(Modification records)
***
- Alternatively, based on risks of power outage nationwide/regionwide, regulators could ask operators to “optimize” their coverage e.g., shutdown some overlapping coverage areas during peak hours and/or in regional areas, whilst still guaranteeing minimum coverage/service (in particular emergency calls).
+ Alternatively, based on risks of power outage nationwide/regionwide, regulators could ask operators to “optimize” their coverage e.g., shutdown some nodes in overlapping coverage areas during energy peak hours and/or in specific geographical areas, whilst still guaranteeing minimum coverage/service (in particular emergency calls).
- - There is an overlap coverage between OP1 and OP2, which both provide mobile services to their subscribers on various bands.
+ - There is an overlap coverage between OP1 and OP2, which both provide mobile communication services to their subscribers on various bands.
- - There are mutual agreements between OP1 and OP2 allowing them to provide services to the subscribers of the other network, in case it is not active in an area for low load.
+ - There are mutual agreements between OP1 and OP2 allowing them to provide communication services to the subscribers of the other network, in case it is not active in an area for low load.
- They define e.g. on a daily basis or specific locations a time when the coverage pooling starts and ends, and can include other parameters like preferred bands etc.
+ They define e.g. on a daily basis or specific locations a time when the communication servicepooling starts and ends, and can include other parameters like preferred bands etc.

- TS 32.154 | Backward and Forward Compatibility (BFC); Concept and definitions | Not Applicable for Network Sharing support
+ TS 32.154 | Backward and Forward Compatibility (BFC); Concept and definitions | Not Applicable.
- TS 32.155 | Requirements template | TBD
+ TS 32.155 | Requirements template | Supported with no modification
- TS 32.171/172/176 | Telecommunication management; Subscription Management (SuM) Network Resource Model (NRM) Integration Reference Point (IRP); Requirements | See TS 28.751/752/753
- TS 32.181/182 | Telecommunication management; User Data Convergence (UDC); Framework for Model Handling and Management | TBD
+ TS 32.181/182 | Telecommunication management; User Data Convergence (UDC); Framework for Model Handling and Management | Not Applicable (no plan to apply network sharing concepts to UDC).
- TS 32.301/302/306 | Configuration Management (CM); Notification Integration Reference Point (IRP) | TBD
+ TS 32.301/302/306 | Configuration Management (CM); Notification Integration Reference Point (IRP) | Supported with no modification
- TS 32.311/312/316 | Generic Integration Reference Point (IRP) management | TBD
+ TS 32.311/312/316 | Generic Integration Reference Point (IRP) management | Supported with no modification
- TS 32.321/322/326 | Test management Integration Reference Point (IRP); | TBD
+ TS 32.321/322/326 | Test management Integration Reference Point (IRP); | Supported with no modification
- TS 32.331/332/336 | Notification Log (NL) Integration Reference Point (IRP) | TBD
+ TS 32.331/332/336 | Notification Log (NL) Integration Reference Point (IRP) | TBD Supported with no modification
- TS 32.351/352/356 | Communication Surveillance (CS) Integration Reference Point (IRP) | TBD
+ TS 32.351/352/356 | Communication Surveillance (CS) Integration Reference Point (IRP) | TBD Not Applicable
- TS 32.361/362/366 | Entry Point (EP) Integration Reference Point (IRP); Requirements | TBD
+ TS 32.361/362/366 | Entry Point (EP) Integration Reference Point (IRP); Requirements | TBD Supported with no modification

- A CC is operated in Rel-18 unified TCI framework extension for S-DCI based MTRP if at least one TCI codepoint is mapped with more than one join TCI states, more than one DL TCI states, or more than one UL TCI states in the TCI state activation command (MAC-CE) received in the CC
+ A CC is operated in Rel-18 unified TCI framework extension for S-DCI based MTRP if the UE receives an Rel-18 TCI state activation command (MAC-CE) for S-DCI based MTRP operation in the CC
***
Search the entries for the word "locations" and pick out every line that holds it.

:: Response below ::
- They define e.g. on a daily basis or specific locations a time when the coverage pooling starts and ends, and can include other parameters like preferred bands etc.
+ They define e.g. on a daily basis or specific locations a time when the communication servicepooling starts and ends, and can include other parameters like preferred bands etc.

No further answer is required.